Copying Beethoven: Bir Hayranlıktan Fazlası

Editör:
Sedef Hızlan

Yazı İçindekiler [hide]

spot_img

2006 yılında Polonyalı yönetmen Agnieszka Holland tarafından çekilen Copying Beethoven’ın senarist koltuğunda Stephen J. Rivele ve Christopher Wilkinson oturuyor. Oyuncu kadrosunda ise; Ed Harris, Diane Kruger, Matthew Goode gibi ünlü oyuncular yer alıyor.

Ludwig van Beethoven

17 Aralık 1770 tarihinde Almanya’da doğan Beethoven, alkolik bir müzisyen olan babası Johann’dan ilk derslerini alarak müzik hayatına giriş yapmıştır. Ailesini geçindirmek için kilisede müzik yapmaya başlayan ünlü besteci; Mozart tarafından keşfedilmiş ve bir diğer ünlü besteci olan Joseph Haydn tarafından ise üstün yeteneği fark edilmiştir.

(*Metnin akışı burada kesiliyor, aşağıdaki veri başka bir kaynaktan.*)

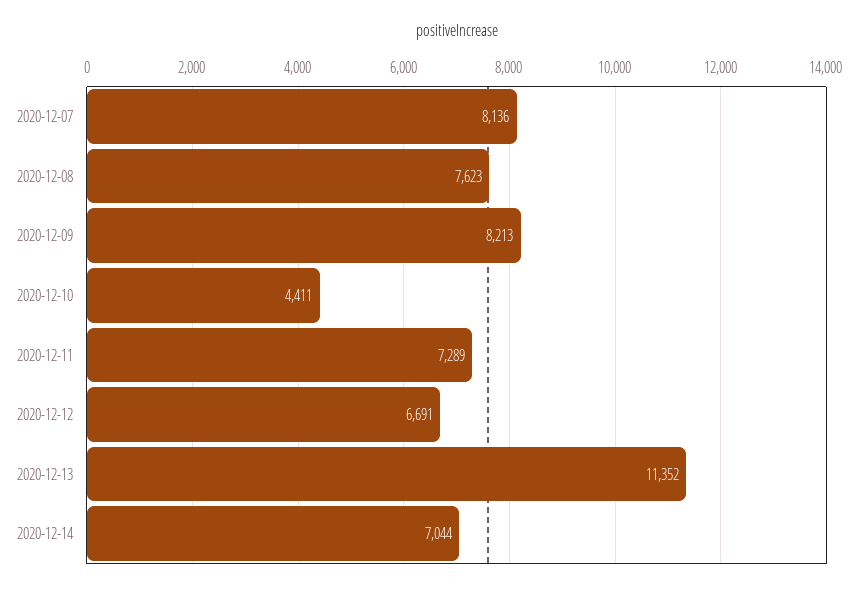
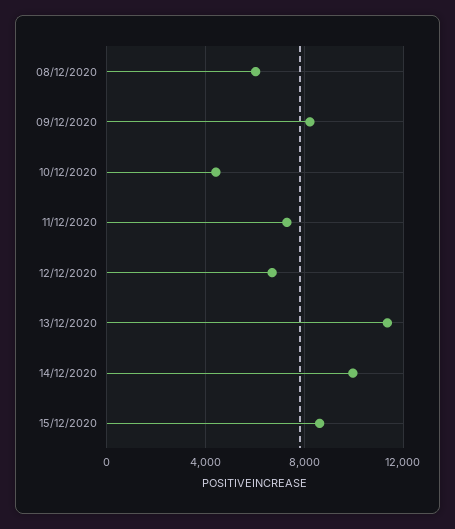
2020-12-07: 8136 -> none
2020-12-08: 7623 -> 6000
2020-12-14: 7044 -> 10000
15/12/2020: none -> 8500

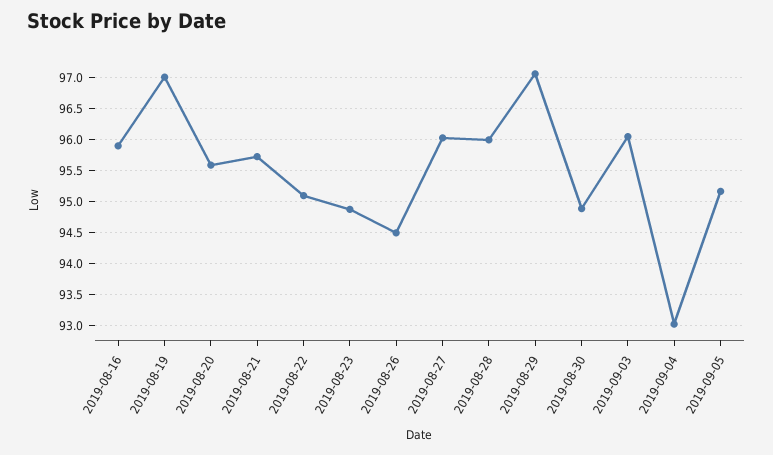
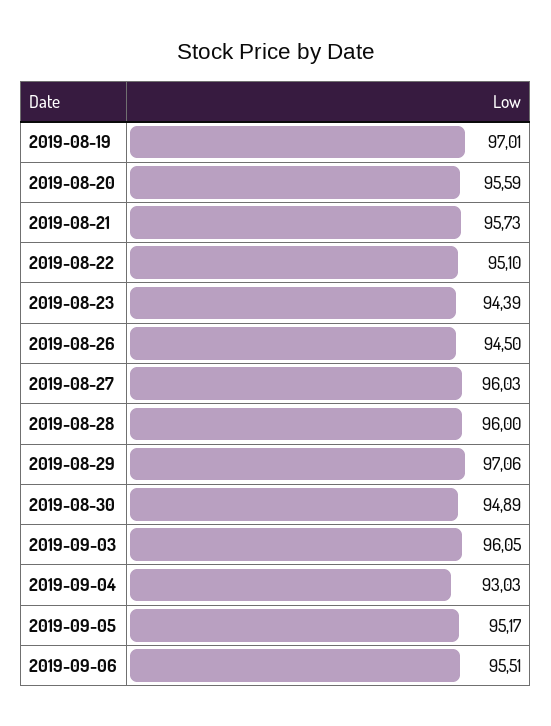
2019-08-16: 95.9 -> none
2019-08-23: 94.9 -> 94.39
2019-09-06: none -> 95.51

Copying Beethoven filmi; Almanyalı ünlü besteci Ludwig van Beethoven‘ın (Ed Harris) hayatının son yıllarına ve son eseri olan 9. Senfoni’yi (Symphony No. 9) yazarken yaşadıklarına odaklanıyor. Fakat konu sadece bununla sınırlı değil; hikayeye kurgusal karakter olarak eklenen Anna Holtz (Diane Kruger) isimli öğrenci, Beethoven’ın sağırlığı nedeniyle başarmakta zorluk çektiği birçok konuda ona yardımcı oluyor ve adeta onun başarısını kopyalamaya çalışıyor. Ünlü bestecinin hayatının son yıllarına, film ile birlikte eşlik ediyoruz.

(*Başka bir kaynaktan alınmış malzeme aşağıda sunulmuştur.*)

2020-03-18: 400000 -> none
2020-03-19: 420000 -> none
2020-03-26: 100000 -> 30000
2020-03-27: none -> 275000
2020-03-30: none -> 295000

Film, kısmi biyografik bir film olarak düşünülebilir ancak neredeyse tamamen kurgusal bir yapıya sahip. Ses açısından ise izleyicilere adeta müzikal bir şölen yaşatan Copying Beethoven, etkileyici bir beste ve bunun etrafında kurgulanmış bir montaj sekansıyla başlıyor. Bir at arabasında yolculuk yapmakta olan Anna Holtz isimli müzik öğrencisi, etrafındaki kimsenin duymadığı müziği duyuyor ve sanki seyirci de Holtz’un zihninin içerisinde onunla birlikte bu müziğe eşlik ediyor. Kurgu ve müziğin eşsiz uyumu ve bütün planların müzikle aynı ritime uyarak değişimi sayesinde büyüleyici bir giriş sahnesine şahit oluyoruz.

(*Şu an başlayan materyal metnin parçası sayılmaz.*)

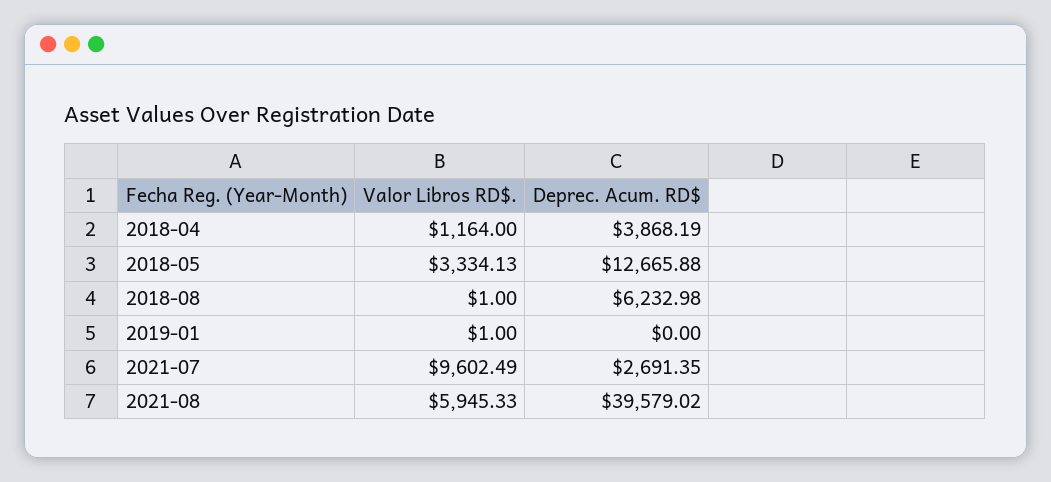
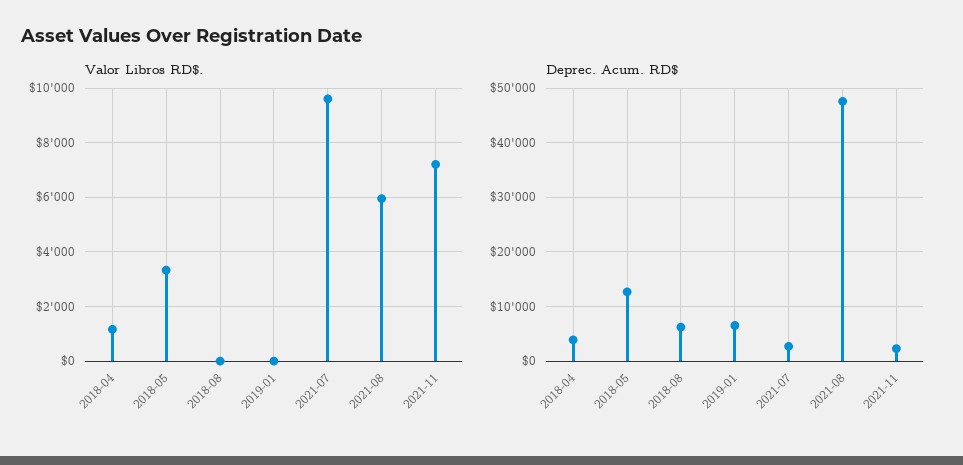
Deprec. Acum. RD$, 2019-01: 0 -> 6000
Deprec. Acum. RD$, 2021-08: 39579.02 -> 48000
Valor Libros RD$., 2021-11: none -> 7250
Deprec. Acum. RD$, 2021-11: none -> 2000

1824 yılında Viyana’da geçen filmde; Anna Holtz, bir kopyacıya ihtiyacı olan Beethoven’ın kopyacısı olmak için ünlü müzik yayıncısı Wenzel Schlemmer’ın yanına geliyor. Oldukça hasta ve yaşlı olan Schlemmer, bu genç kızı Beethoven hakkında uyarıyor. Onun ne kadar egoist ve zor bir insan olduğundan bahsediyor. Ancak Holtz oldukça hırslı ve müziğe tutkuyla bağlı bir öğrenci olduğu için duydukları bu işten vazgeçmesi için yeterli olmuyor. Beethoven’ın Holtz’u karşılaması ise kişiliğiyle ilgili ilk sinyalleri veriyor. Kendini beğenmiş ve kaba bir tavırla genç kızın bu işi beceremeyeceğini söyleyen Beethoven karşısında Holtz, oldukça özgüvenli bir tavırla yapabileceğini anlatmaya çalışıyor ve sonunda onu ikna etmeyi başarıyor. Filmin başından sonuna kadar egoistliğiyle öne çıkan Beethoven, Tanrı’nın ona müzik yeteneğini bahşettiğini sık sık vurguluyor. Ancak duyma yetisi gittikçe azaldığı için Tanrı’ya öfkelenmekten de geri kalmıyor.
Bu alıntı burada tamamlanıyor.